柳選手も「リーグに参入するまでは2、3人とかで練習をよくしていたので、何のためにやっているのかたまに分からなくなっていた。リーグに入ったことで、選手も気持ちが変わったと思います。試合をしてみて、結果はひどかったですけど、今後の課題とかも考えながら、自分的には試合ができるうれしさを感じました」と喜びを語ってくれました。
「勝ちというのは、スポーツをやっている人間であれば誰でも目指すと思う。人数が少ないなかでルビー・リーグに参加しようと思ったのは、選手が頑張ってSNSを通して選手集めをしている部分に感銘を受けたからです。練習だけじゃなくて、何かしら結果、実績を残さないと選手集めにつながらないし、町への周知やPRもできませんから」(大瀬戸さん)
変わらぬ地域貢献
リーグ参入と進化したエスタイム・プリンセスですが、これからも変わらないことがあります。それが地域への貢献です。これまでも野球をするだけでなく、地域のイベントに参加したり、ボランティアを行うことで地域に貢献してきましたが、それはこれからも変わりません。

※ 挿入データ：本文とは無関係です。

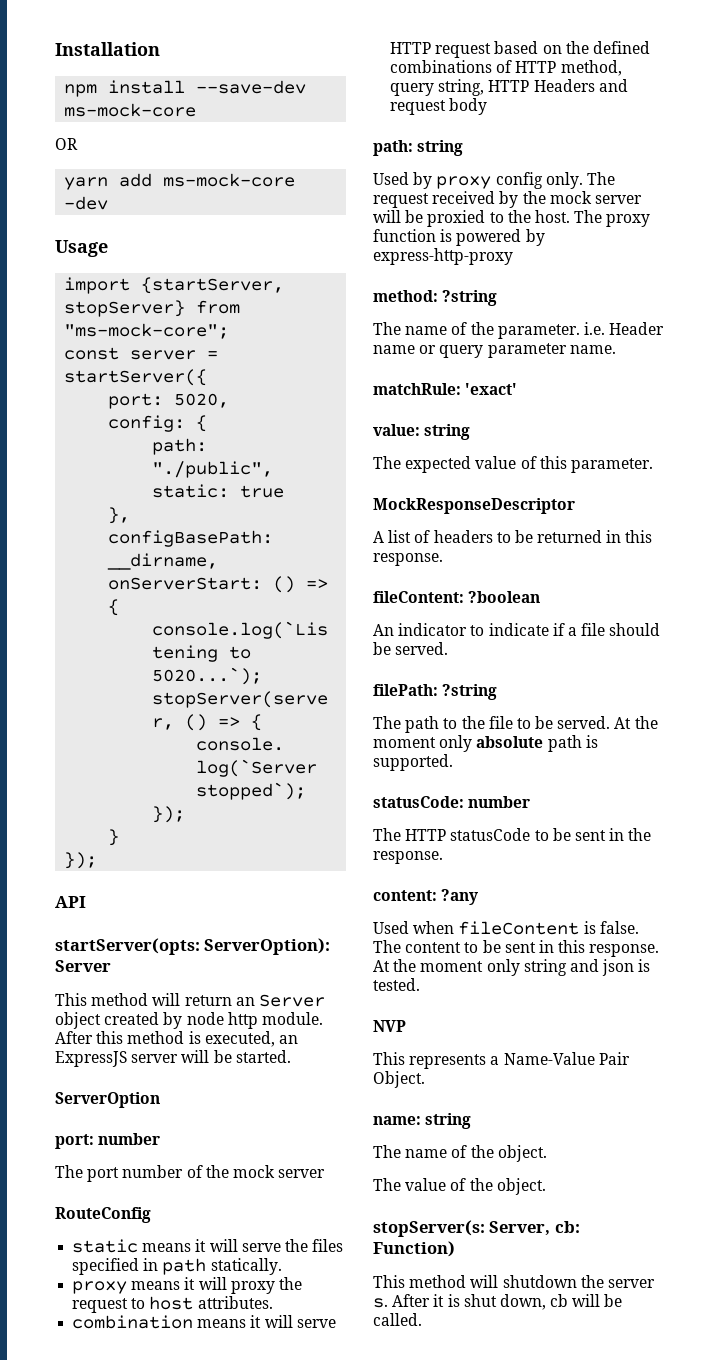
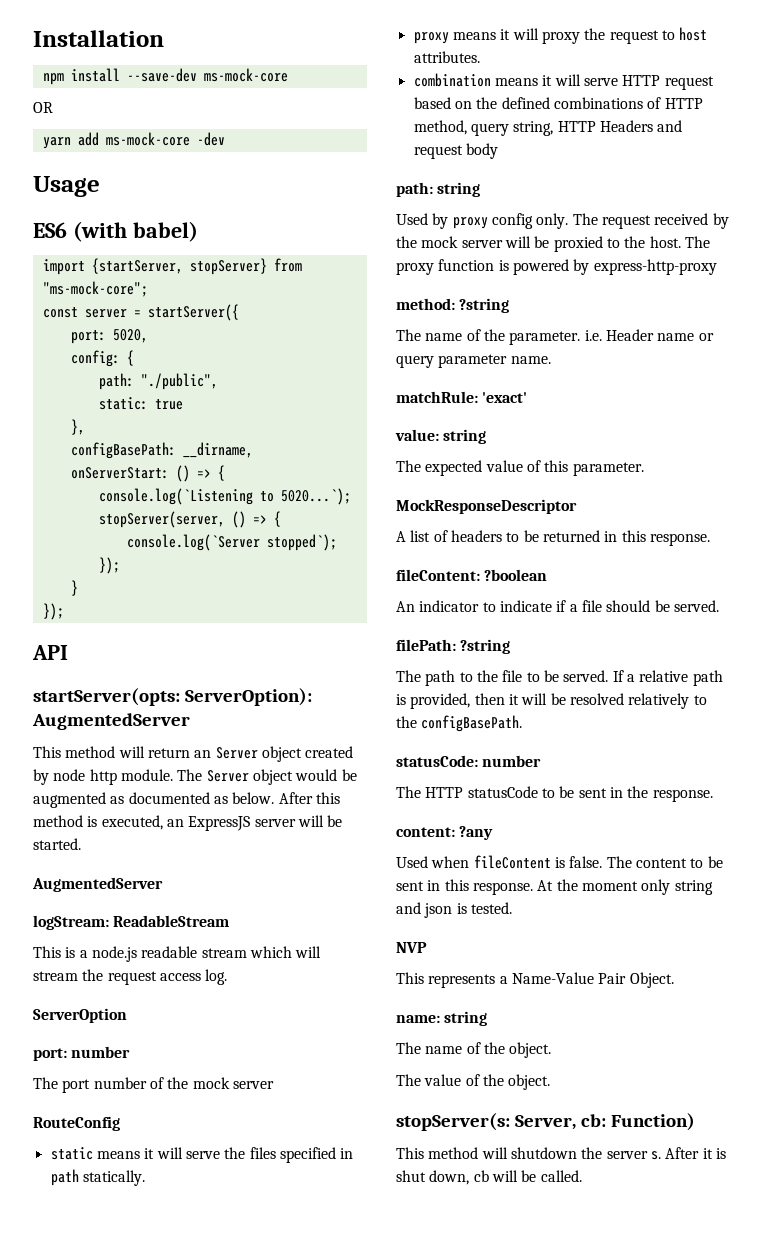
(108, 248) none -> [33,221,198,242] // ES6 (with babel)
[55,960,111,972] Server -> [32,713,190,730] AugmentedServer
(323, 1018) none -> [177,769,357,785] [33,792,275,808] The Server object would be augmented as documented as below.
(291, 1056) none -> [32,877,163,892] [33,915,230,930] [33,946,322,962] [33,969,228,985] // AugmentedServer // logStream: ReadableStream // This is a node.js readable stream which will stream the request access log.
[614,716,658,729] [373,735,598,752] [373,754,453,771] At the moment only absolute path is supported. -> [612,670,723,686] [396,693,707,709] [396,715,523,732] If a relative path is provided, then it will be resolved relatively to the configBasePath.

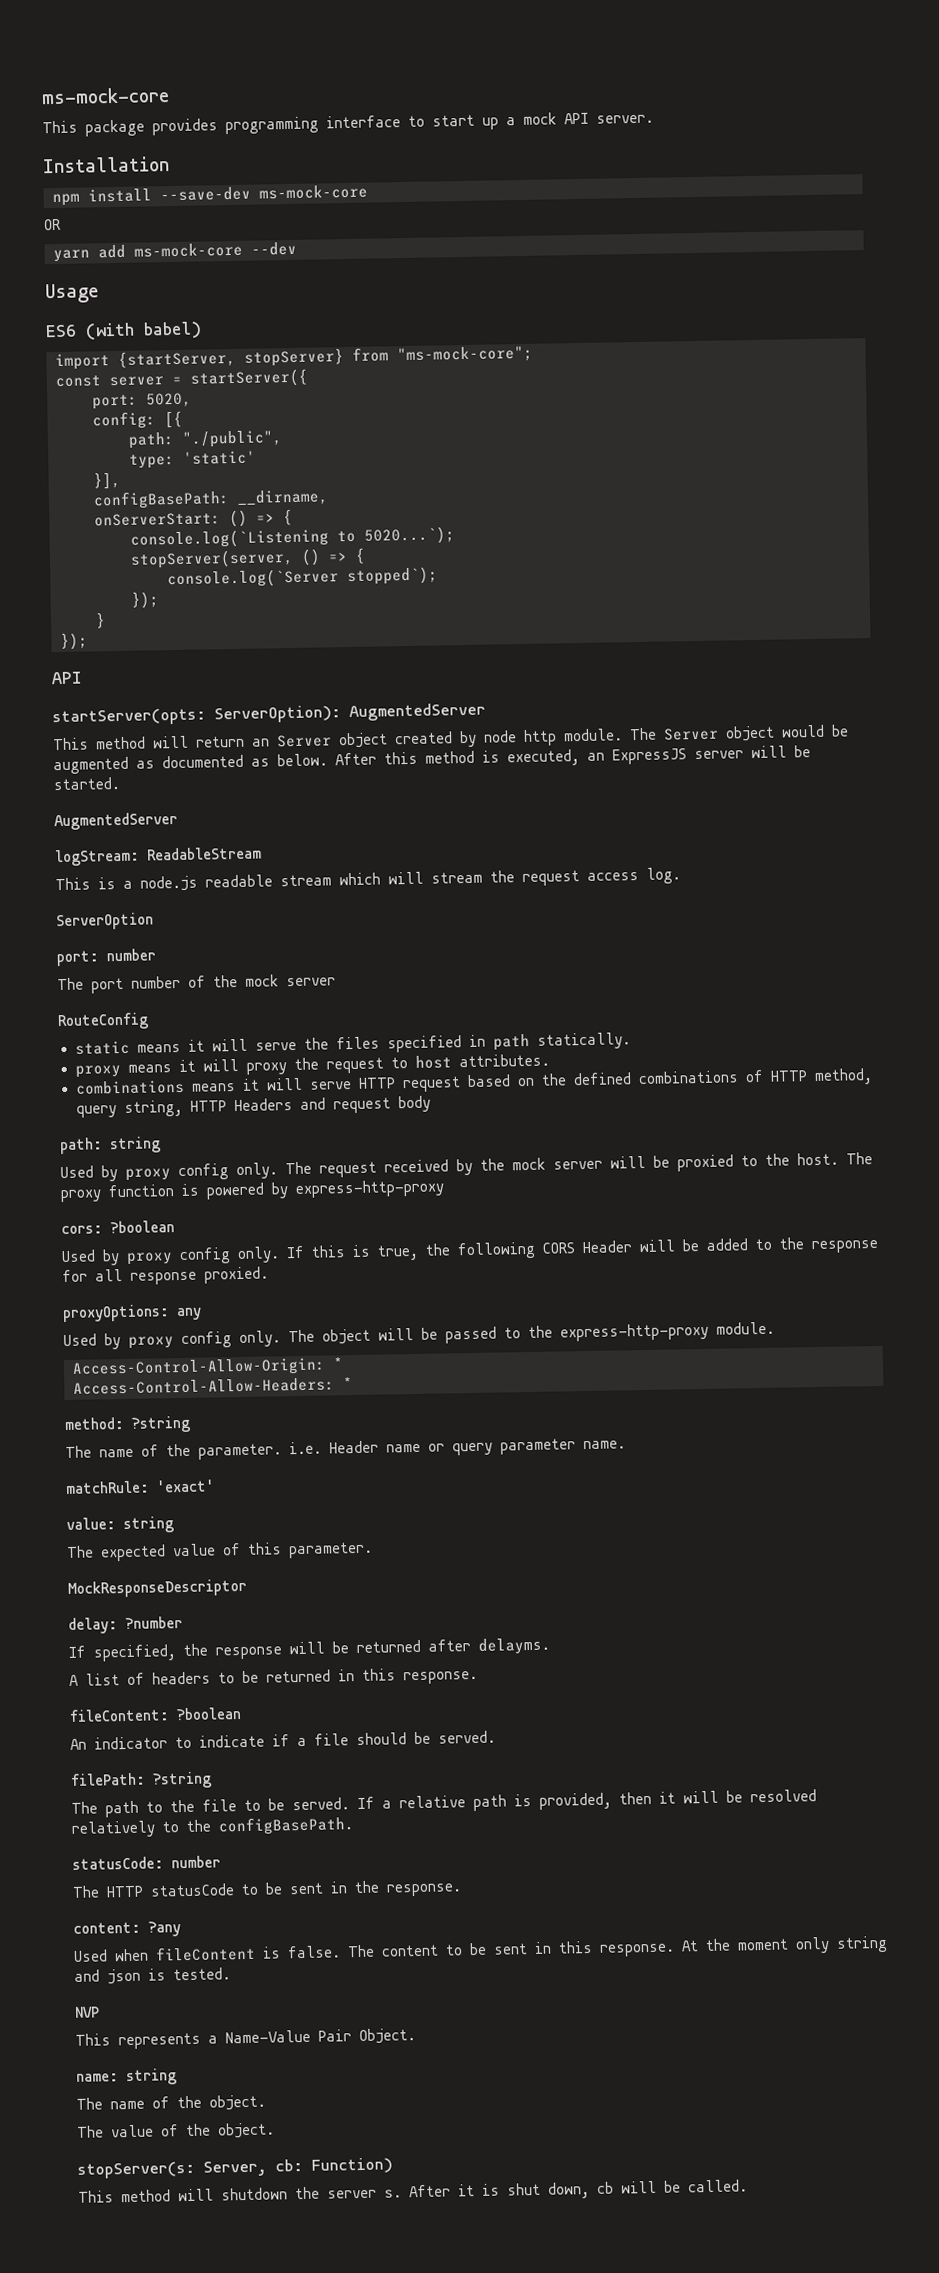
(33, 38) none -> [41,87,170,105] [42,112,654,137] ms-mock-core // This package provides programming interface to start up a mock API server. //
[196,132,225,146] -dev -> [251,241,297,256] --dev
[126,350,134,366] { -> [164,410,183,429] [{
[98,397,183,410] [70,419,85,435] static: true // }, -> [129,450,256,469] [93,471,121,490] type: 'static' // }],
[413,73,491,87] combination -> [74,1079,185,1095] combinations
(717, 267) none -> [61,1220,175,1235] [61,1237,879,1266] [62,1266,269,1285] [62,1304,202,1323] [63,1321,775,1350] [72,1357,344,1378] [73,1377,353,1395] // cors: ?boolean // Used by proxy config only. If this is true, the following CORS Header will be added to the response for all response proxied. // proxyOptions: any // Used by proxy config only. The object will be passed to the express-http-proxy module. // Access-Control-Allow-Origin: * // Access-Control-Allow-Headers: *
(577, 506) none -> [68,1616,183,1635] [68,1637,550,1662] // delay: ?number // If specified, the response will be returned after delayms.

「イベントに参加したとき地域住民の方たちに認知していただいて、応援してもらえることが一番うれしい」(山本さん)
「自分が好きな野球をすることで、地域が盛り上がっていく。人の役に立てることに魅力があります」(柳さん)
「強くて、勝利だけを目指すチームではなくて、地域に溶け込んだ、周りから応援されるチームを理念にあげています。勝ち負けではなくて、その地域への恩返し、地域への活動を広げていきたいという考えがありますので、興味がある方は気軽な気持ちで問い合わせていただければと思います」(大瀬戸さん)
チーム名のエスタイム・プリンセスのエスタイムには、幸せな時間とか、シャイニング、輝く時間という想いが込められているそうです。
「リーグ戦に関しても中学校の跡地を活用して試合をすることが決まっています。安芸太田町で公式試合ができるということですね。そこで選手がしっかり輝いている。使われていなかった場所に地域住民が集まって応援するという姿が我々も目指しているところです。使われてない施設に地域住民の方に歩いても来てもらうことで健康増進にもなりますから、選手たちが頑張っている姿を見て、輝いている時間をみんなで共有できればと思っています」(大瀬戸さん)
多くの女子選手が社会人になって両立を諦めるなか、その受け皿として選手は好きな野球を続けることで輝きながら人間力も成長してゆく。地元においても、輝いている若者がいれば町も活性化し、行政は町の顔としてPRできる。まさに“三方よし”のベースボールプロジェクト。好きな野球を続ける彼女たちの輝きが、これからも町を明るくしてくれることでしょう。